Just recently I came across a not-uncommon problem where I needed to display the value of an enum on one of the pages of a web application in a more human friendly manner. An additional consideration was that this particular application needed to be i18n friendly - the display values of the enum needed to be shown in the whichever language the application was currently being viewed with. This took some thinking but I came up with (what I think at least) is a neat little solution…

The enum itself is unimportant, but for the sake of illustration I’ll use the following as a simple example:

public enum SystemStatus
{
DEVELOPMENT, DEPLOYED, RETIRED;
}

To reiterate my problem using the above example, when I’m displaying an object that has a reference to the SystemStatus enum I don’t want to show the value of the SystemStatus itself, but instead a more human friendly equivalent e.g. DEVELOPMENT could become ‘Under development’ or RETIRED could become ‘System retired’. Furthermore this should work in an internationalised sense, i.e. if the application if being used in a French locale then ‘En d?veloppement’ should be displayed in place of ‘DEVELOPMENT’.

My application is being developed using the Spring framework, so it makes sense to use Spring’s built in i18n tools. I define all text that is to be displayed on any pages in the application in a file called messages_en_GB.properties (for UK English locales) and make use of Spring’s ResourceBundleMessageSource to make this available across the application.

I use Velocity to render and display the html pages for my application and getting values from the messages resource bundles made trivial using Spring’s Velocitymacro:

#springMessageText("home.welcome", "Welcome")

which in this case would look in the messages.properties resource bundle for the current locale (messages_en_GB.properties), find the key ‘home.welcome’ and display the text set as the value (and in this case default to ‘Welcome’ if no matching key was found). Easy!

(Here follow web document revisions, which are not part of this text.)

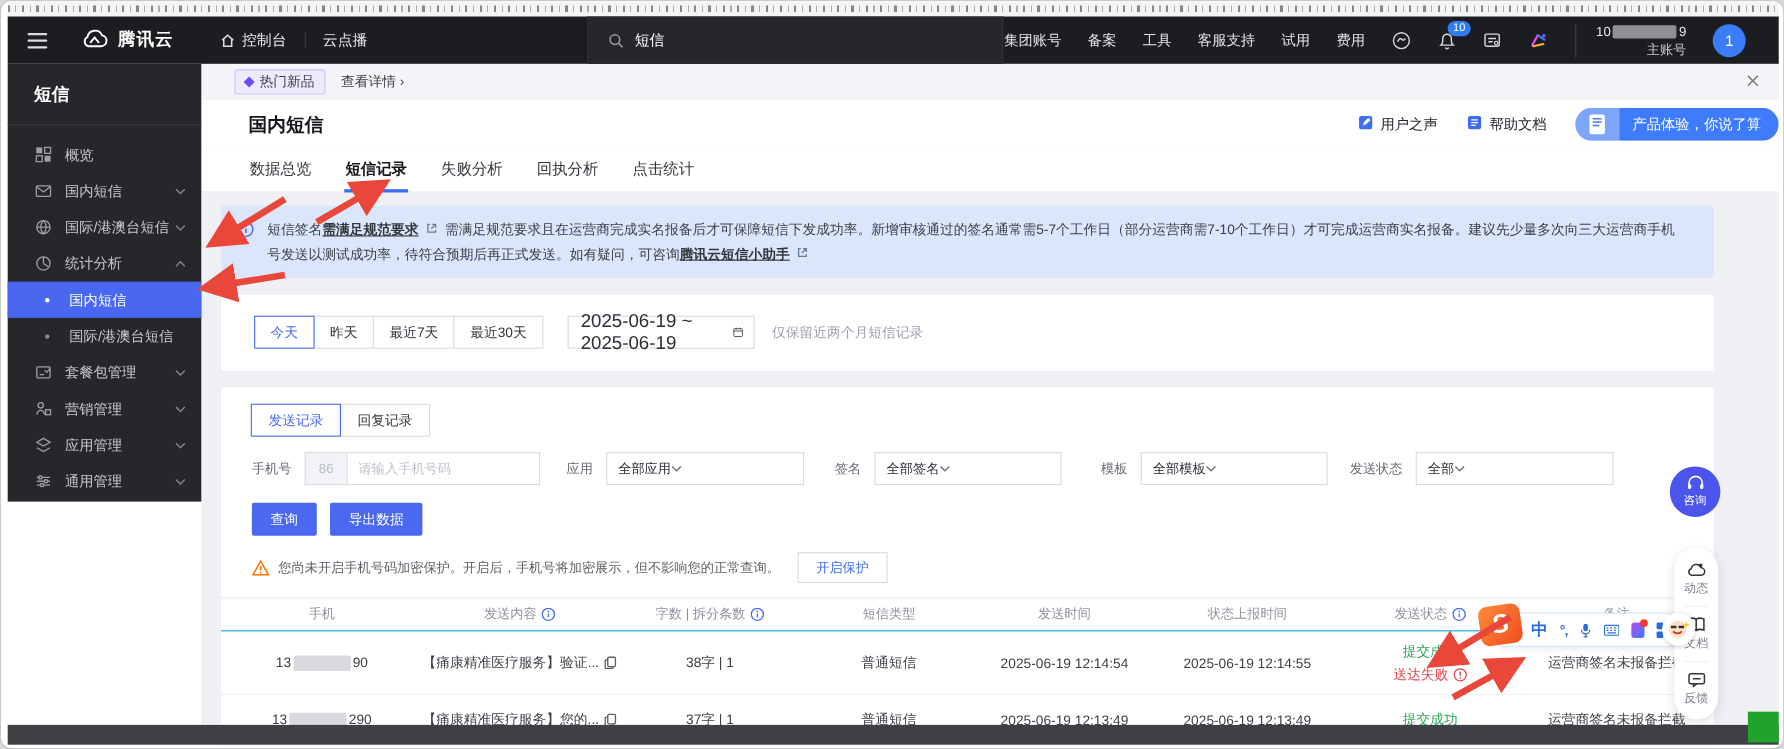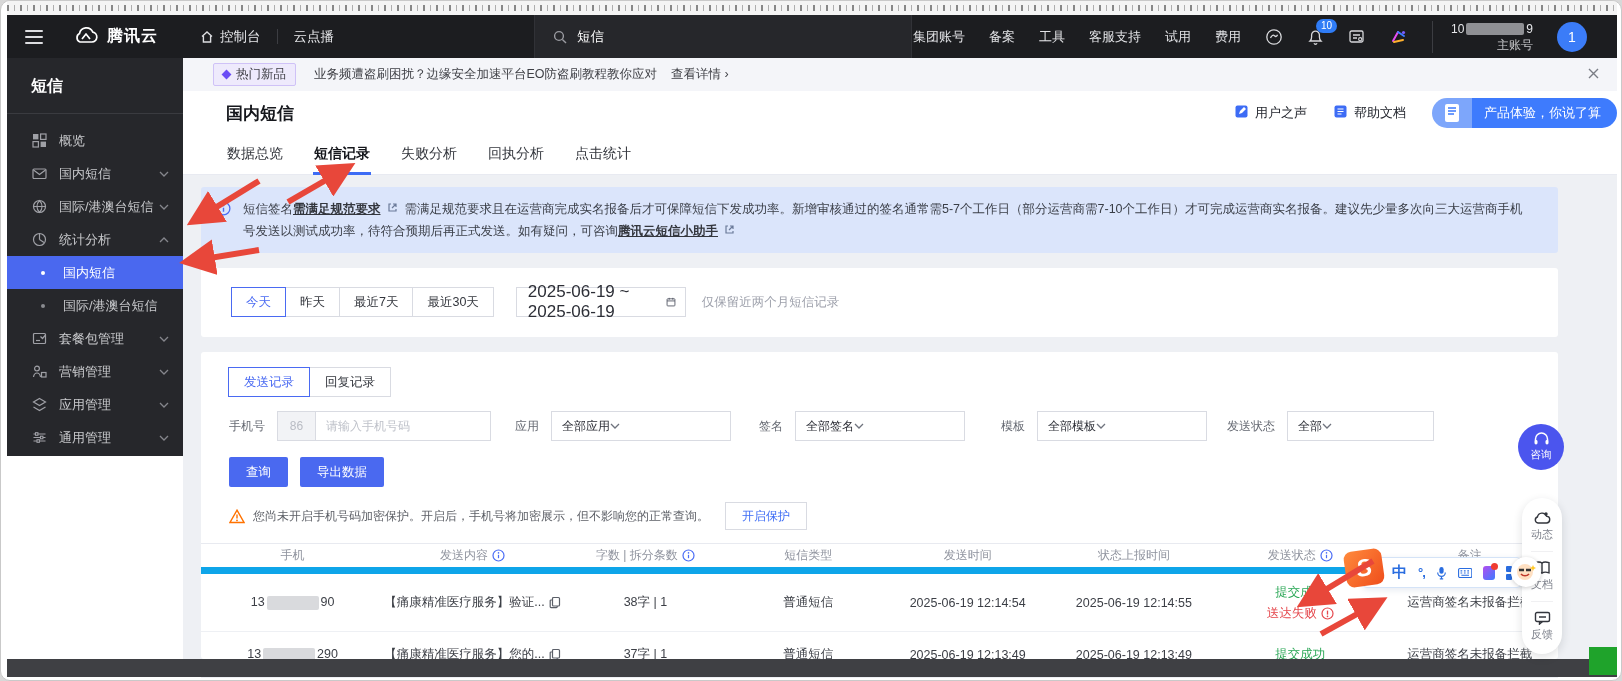--- a/index.html
+++ b/index.html
@@ -362,7 +362,6 @@
       <span class="nb-diamond"></span>
       <span>热门新品</span>
     </span>
-    <span class="nb-msg">业务频遭盗刷困扰？边缘安全加速平台EO防盗刷教程教你应对</span>
     <span class="nb-link">查看详情 ›</span>
     <span class="nb-close">
       <svg width="11" height="11" viewBox="0 0 11 11">

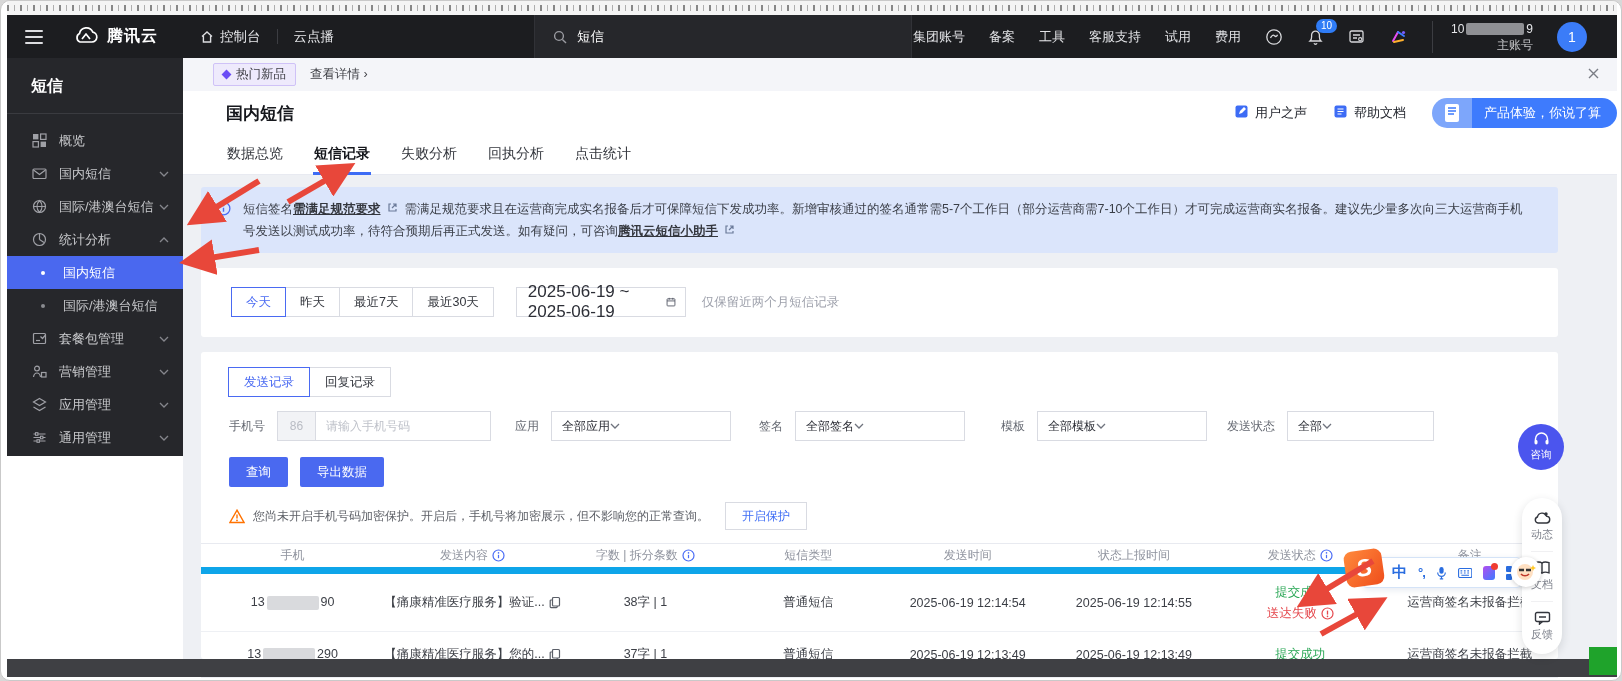--- a/index.html
+++ b/index.html
@@ -474,7 +474,7 @@
           </svg>
       </span>
       <span class="f-label ml20">发送状态</span>
-      <span class="select" style="width:147px">
+      <span class="select" style="width:180px">
         <span>全部</span>
         <svg width="10" height="6" viewBox="0 0 10 6">
             <path d="M1 1l4 4 4-4" stroke="#6f737d" fill="none" stroke-width="1.3"></path>

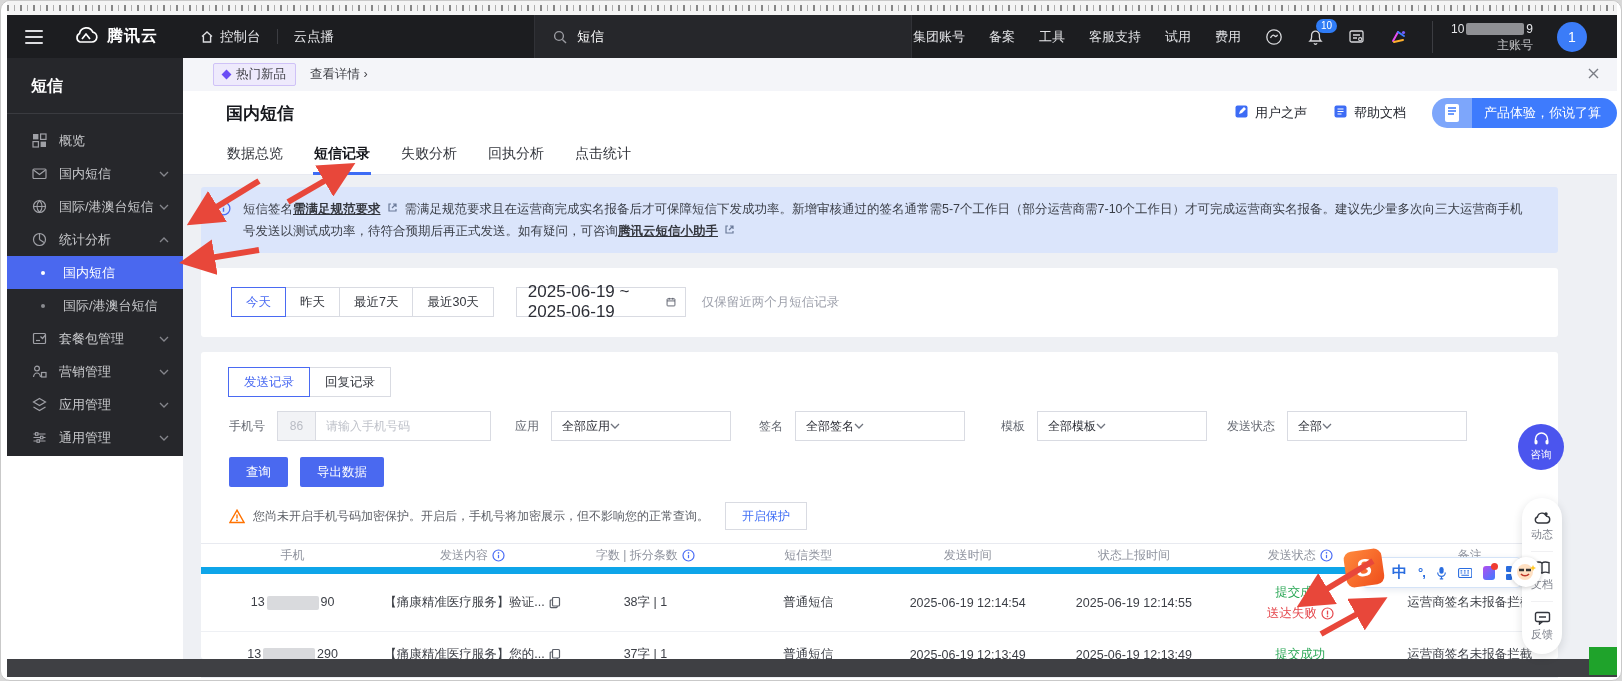--- a/index.html
+++ b/index.html
@@ -119,7 +119,7 @@
   .btn-outline { margin-left:16px; height:28px; padding:0 16px; background:#fff; border:1px solid #d9dbe2;
                  color:#3d6cf5; font-size:12px; cursor:pointer; }
 
-  .thead { margin-top:13px; height:31px; border-top:1px solid #e8eaf0; border-bottom:7px solid #0ea5e9;
+  .thead { margin-top:13px; height:31px; border-top:1px solid #e8eaf0; border-bottom:1px solid #0ea5e9;
            display:flex; align-items:center; color:#8f939e; font-size:12px; }
   .trow { display:flex; align-items:center; font-size:12.5px; color:#3c3f46; border-bottom:1px solid #eef0f4; }
   .tr1 { height:58px; } .tr2 { height:46px; }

Where things get a little trickier (and this is really the crux of this article) is in managing the example of enum above. How can we display a human friendly and internationalised representation of an enum value?The answer I propose, is to add messages to our message source which share the name of the enum as the message key and add a human readable equivalent as the value pairing. So in the example above we would define 3 new messages in our messages_en_GB.properties:

systemstatus.DEVELOPMENT=Under Development
systemstatus.DEPLOYED =System Deployed
systemstatus.RETIRED=System Retired

Then when we come across a property that references the enum we can use the Spring Velocitymacro to go and get the human friendly text for it. In this example below, we have an object reference to a System called ‘$currentsystem’ and we want to display the value of it’s ’status’ property (which is a reference to the SystemStatus enum):

#set($status = $currentsystem.status)
#springMessageText("systemstatus.${status}", "$status")

The Velocity engine will render the first argument of the macro to be ’systemstatus.*’ where * is the current value of the status e.g. systemstatus.DEVELOPMENT. The macro will then get the value of any key in the message resource bundle where the key is named ’systemstatus.DEVELOPMENT’ and show this text instead e.g. ‘Under Development’. If no key value pair can be found then the default value in the second argument of the macro ‘$status’ will simply display the real value of the enum i.e. DEVELOPMENT. Thus, even though the message value of the enum might be missing, the macro still degrades gracefully and shows a fairly meaningful message.

How does this work internationally? Easy, if your application is internationally-aware then presumably you have a number of different resource bundles for each locale, for example a messages file for French language users called ‘messages_fr_FR.properties’. This file will contain exactly the same set of enum keys as in the British document, except with French values instead of English, for example:

systemstatus.DEVELOPMENT=En d?veloppement
systemstatus.DEPLOYED =Syst?me de d?ploiement
systemstatus.RETIRED=Syst?me de retraite

Providing a user is using a French locale then any messages displayed for enums should be in the French.

So there we have it, not exactly ground-breaking stuff, but quite a neat little solution and a useful piece of knowledge nevertheless and hopefully something that others may find of use.